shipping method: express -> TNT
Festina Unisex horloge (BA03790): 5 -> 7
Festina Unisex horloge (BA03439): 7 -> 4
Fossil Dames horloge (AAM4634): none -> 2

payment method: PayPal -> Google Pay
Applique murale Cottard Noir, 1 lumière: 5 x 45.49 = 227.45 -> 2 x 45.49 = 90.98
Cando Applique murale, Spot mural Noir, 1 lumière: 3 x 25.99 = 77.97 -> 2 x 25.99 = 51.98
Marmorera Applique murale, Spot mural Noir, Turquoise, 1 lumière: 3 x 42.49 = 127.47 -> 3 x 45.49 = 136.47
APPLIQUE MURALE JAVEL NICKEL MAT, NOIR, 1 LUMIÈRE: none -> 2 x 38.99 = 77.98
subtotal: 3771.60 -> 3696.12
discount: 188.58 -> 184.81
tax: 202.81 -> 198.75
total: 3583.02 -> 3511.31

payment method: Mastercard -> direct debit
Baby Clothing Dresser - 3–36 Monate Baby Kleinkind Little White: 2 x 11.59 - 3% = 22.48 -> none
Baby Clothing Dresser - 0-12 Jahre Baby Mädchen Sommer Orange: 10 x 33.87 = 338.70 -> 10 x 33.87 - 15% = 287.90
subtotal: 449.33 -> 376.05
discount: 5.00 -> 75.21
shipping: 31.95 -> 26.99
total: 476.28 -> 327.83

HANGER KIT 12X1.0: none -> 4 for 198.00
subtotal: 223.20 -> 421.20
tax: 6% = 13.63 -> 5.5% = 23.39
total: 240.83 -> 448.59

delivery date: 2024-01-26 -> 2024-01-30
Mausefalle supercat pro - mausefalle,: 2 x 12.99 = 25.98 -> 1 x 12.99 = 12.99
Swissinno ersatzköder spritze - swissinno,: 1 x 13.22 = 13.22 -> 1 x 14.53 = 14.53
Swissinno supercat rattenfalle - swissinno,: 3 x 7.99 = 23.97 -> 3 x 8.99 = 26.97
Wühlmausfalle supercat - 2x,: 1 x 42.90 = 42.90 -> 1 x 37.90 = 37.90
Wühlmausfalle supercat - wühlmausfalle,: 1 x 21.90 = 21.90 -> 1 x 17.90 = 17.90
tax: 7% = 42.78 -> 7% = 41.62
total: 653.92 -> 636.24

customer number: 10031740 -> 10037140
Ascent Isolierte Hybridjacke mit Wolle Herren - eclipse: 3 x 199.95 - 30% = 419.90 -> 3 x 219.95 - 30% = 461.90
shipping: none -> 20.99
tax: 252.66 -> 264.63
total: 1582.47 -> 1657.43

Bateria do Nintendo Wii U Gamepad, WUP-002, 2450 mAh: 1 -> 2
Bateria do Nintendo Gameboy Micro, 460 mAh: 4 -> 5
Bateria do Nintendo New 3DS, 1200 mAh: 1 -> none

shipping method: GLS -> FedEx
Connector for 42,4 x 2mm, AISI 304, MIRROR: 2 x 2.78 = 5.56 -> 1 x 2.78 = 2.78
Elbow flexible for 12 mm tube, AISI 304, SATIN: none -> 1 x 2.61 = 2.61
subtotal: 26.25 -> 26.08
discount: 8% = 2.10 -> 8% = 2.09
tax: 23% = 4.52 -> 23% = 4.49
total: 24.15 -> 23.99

===

All the lines above need to be retyped exactly, with nothing left out.

shipping method: express -> TNT
Festina Unisex horloge (BA03790): 5 -> 7
Festina Unisex horloge (BA03439): 7 -> 4
Fossil Dames horloge (AAM4634): none -> 2

payment method: PayPal -> Google Pay
Applique murale Cottard Noir, 1 lumière: 5 x 45.49 = 227.45 -> 2 x 45.49 = 90.98
Cando Applique murale, Spot mural Noir, 1 lumière: 3 x 25.99 = 77.97 -> 2 x 25.99 = 51.98
Marmorera Applique murale, Spot mural Noir, Turquoise, 1 lumière: 3 x 42.49 = 127.47 -> 3 x 45.49 = 136.47
APPLIQUE MURALE JAVEL NICKEL MAT, NOIR, 1 LUMIÈRE: none -> 2 x 38.99 = 77.98
subtotal: 3771.60 -> 3696.12
discount: 188.58 -> 184.81
tax: 202.81 -> 198.75
total: 3583.02 -> 3511.31

payment method: Mastercard -> direct debit
Baby Clothing Dresser - 3–36 Monate Baby Kleinkind Little White: 2 x 11.59 - 3% = 22.48 -> none
Baby Clothing Dresser - 0-12 Jahre Baby Mädchen Sommer Orange: 10 x 33.87 = 338.70 -> 10 x 33.87 - 15% = 287.90
subtotal: 449.33 -> 376.05
discount: 5.00 -> 75.21
shipping: 31.95 -> 26.99
total: 476.28 -> 327.83

HANGER KIT 12X1.0: none -> 4 for 198.00
subtotal: 223.20 -> 421.20
tax: 6% = 13.63 -> 5.5% = 23.39
total: 240.83 -> 448.59

delivery date: 2024-01-26 -> 2024-01-30
Mausefalle supercat pro - mausefalle,: 2 x 12.99 = 25.98 -> 1 x 12.99 = 12.99
Swissinno ersatzköder spritze - swissinno,: 1 x 13.22 = 13.22 -> 1 x 14.53 = 14.53
Swissinno supercat rattenfalle - swissinno,: 3 x 7.99 = 23.97 -> 3 x 8.99 = 26.97
Wühlmausfalle supercat - 2x,: 1 x 42.90 = 42.90 -> 1 x 37.90 = 37.90
Wühlmausfalle supercat - wühlmausfalle,: 1 x 21.90 = 21.90 -> 1 x 17.90 = 17.90
tax: 7% = 42.78 -> 7% = 41.62
total: 653.92 -> 636.24

customer number: 10031740 -> 10037140
Ascent Isolierte Hybridjacke mit Wolle Herren - eclipse: 3 x 199.95 - 30% = 419.90 -> 3 x 219.95 - 30% = 461.90
shipping: none -> 20.99
tax: 252.66 -> 264.63
total: 1582.47 -> 1657.43

Bateria do Nintendo Wii U Gamepad, WUP-002, 2450 mAh: 1 -> 2
Bateria do Nintendo Gameboy Micro, 460 mAh: 4 -> 5
Bateria do Nintendo New 3DS, 1200 mAh: 1 -> none

shipping method: GLS -> FedEx
Connector for 42,4 x 2mm, AISI 304, MIRROR: 2 x 2.78 = 5.56 -> 1 x 2.78 = 2.78
Elbow flexible for 12 mm tube, AISI 304, SATIN: none -> 1 x 2.61 = 2.61
subtotal: 26.25 -> 26.08
discount: 8% = 2.10 -> 8% = 2.09
tax: 23% = 4.52 -> 23% = 4.49
total: 24.15 -> 23.99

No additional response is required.